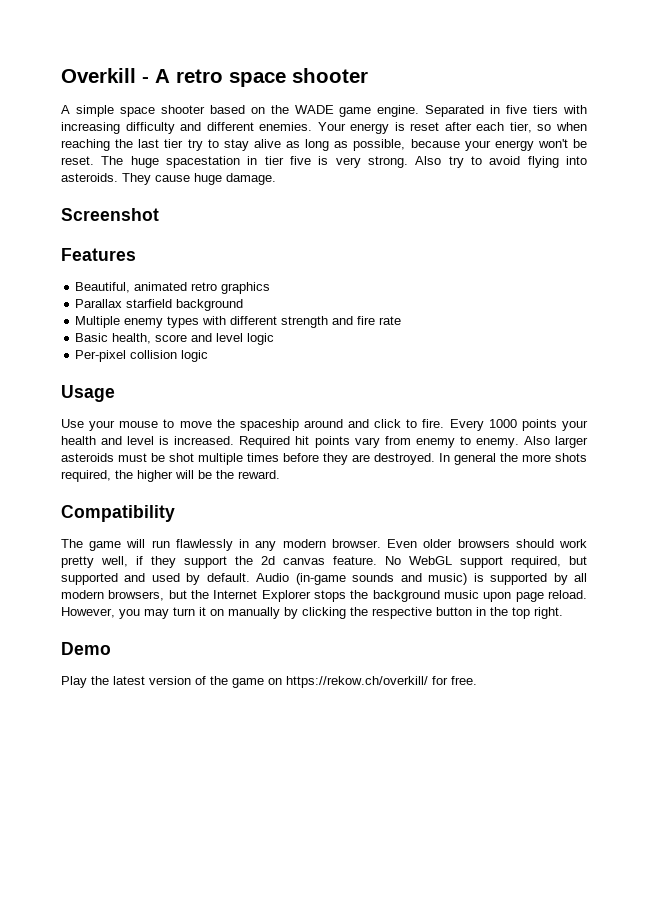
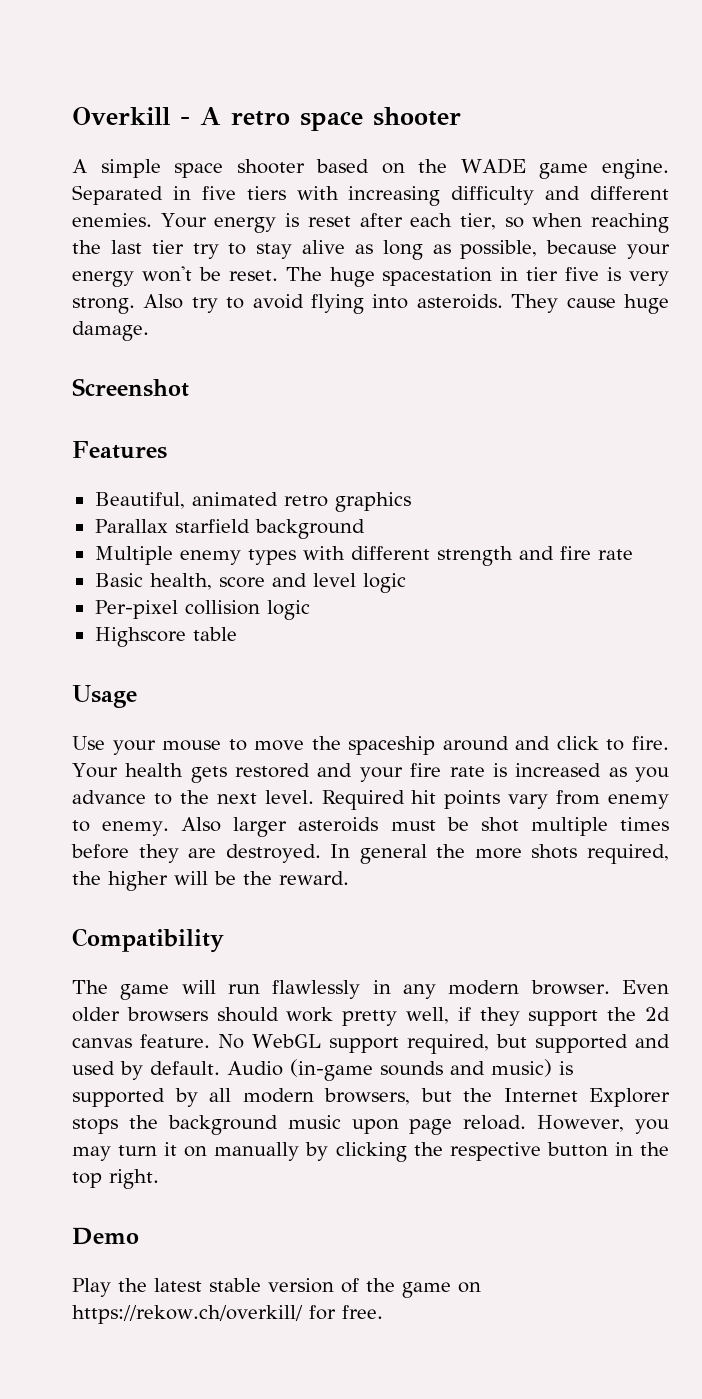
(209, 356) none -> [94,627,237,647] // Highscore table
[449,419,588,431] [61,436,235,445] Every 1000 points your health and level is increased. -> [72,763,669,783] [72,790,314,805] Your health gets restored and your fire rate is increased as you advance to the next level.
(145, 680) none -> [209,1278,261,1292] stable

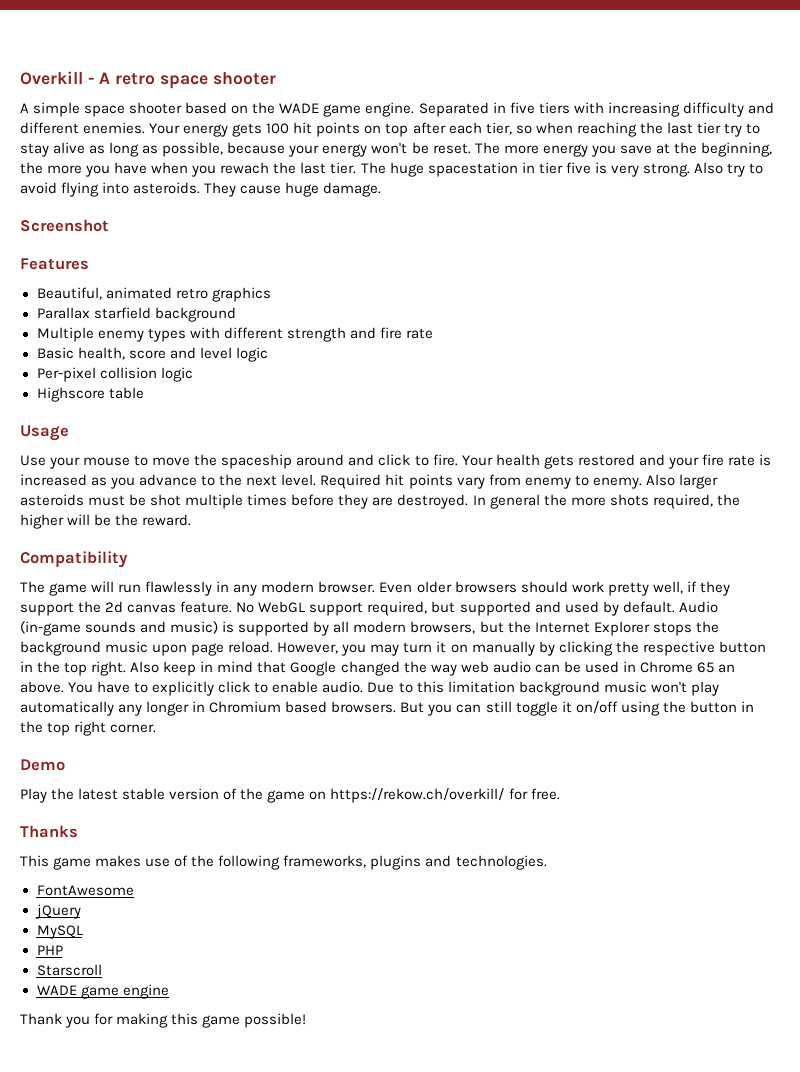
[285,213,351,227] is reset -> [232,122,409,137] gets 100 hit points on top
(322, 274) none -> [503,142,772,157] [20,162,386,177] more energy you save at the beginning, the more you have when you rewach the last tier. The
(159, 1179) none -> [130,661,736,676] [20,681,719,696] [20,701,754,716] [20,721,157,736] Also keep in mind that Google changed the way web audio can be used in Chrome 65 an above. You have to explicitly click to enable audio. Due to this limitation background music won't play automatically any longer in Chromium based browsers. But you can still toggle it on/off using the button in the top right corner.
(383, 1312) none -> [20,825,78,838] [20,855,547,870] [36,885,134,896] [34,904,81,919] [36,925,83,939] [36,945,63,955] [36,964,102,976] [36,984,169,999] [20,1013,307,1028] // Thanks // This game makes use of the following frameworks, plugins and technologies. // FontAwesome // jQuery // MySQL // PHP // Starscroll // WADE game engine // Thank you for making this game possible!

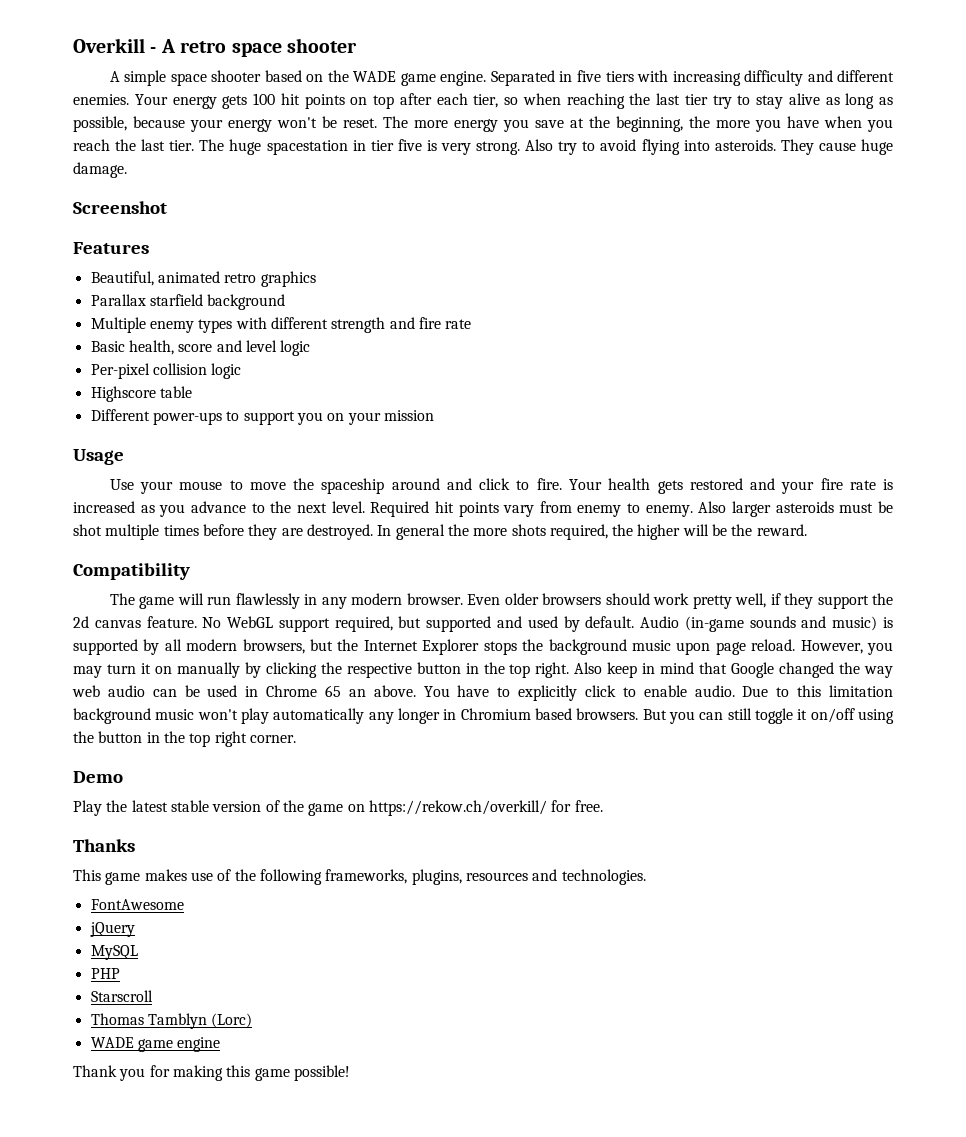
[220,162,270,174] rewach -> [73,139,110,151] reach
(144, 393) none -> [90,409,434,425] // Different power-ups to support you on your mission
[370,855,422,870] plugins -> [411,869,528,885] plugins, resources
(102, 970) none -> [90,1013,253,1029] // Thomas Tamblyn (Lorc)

════════════════════

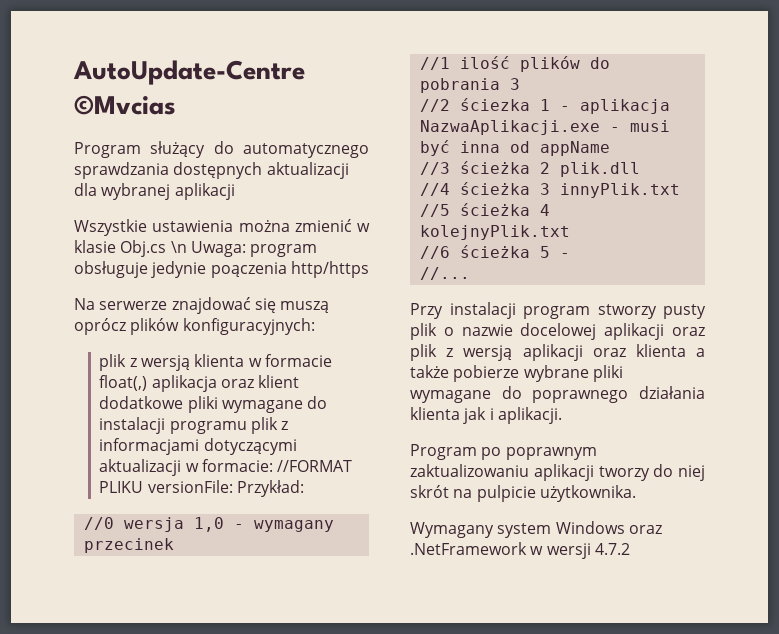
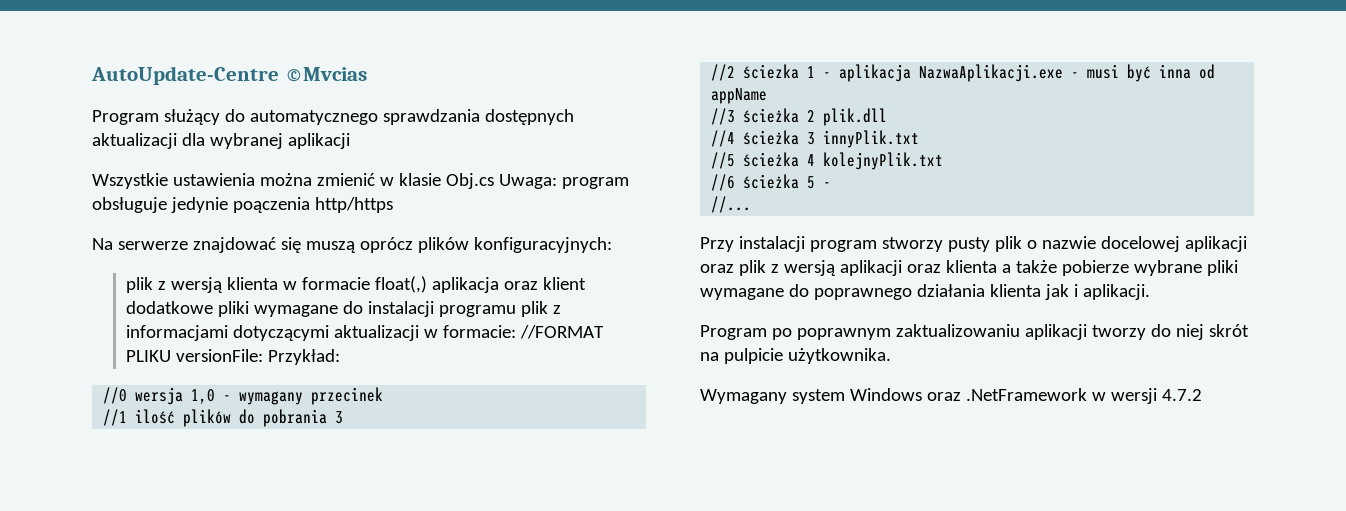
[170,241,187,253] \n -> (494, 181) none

════════════════════

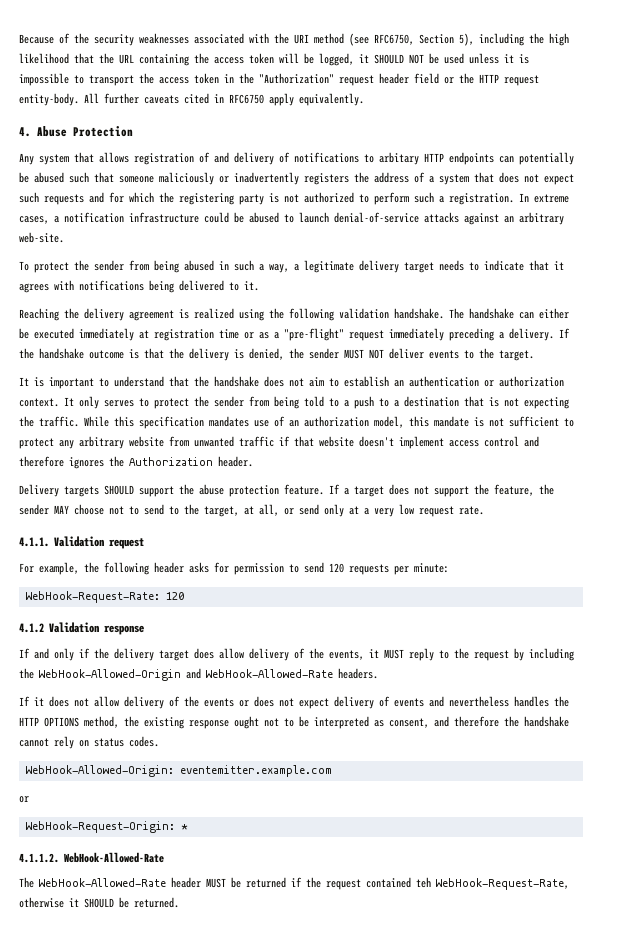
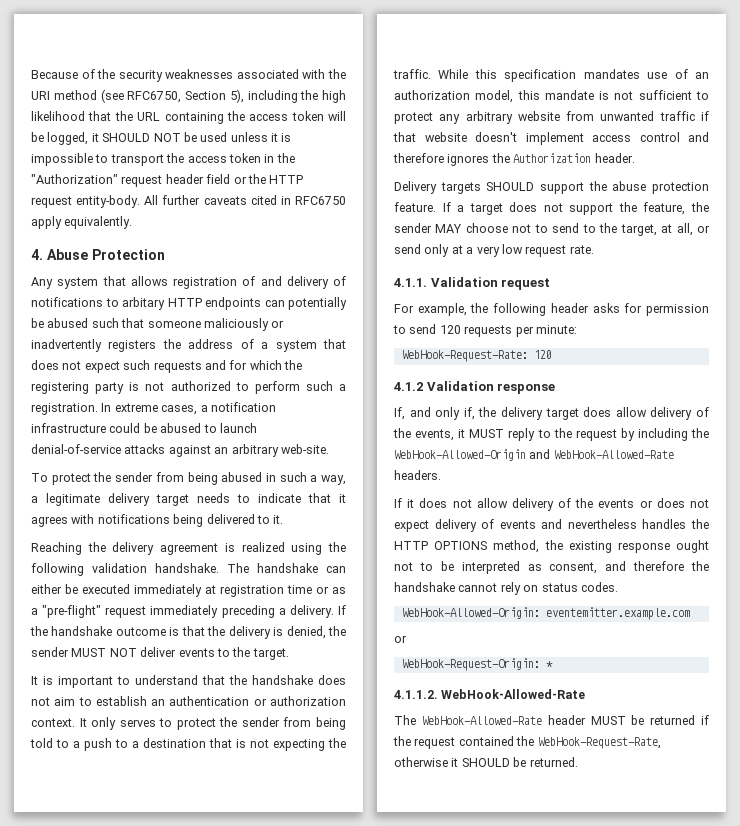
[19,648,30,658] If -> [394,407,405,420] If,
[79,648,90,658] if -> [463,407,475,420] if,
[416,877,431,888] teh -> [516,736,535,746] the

════════════════════

[EXERCISE REQUIREMENTS]: Across the entries, how many lines contain the word "this"? State that number and nothing else.

[ANSWER BOX]: 2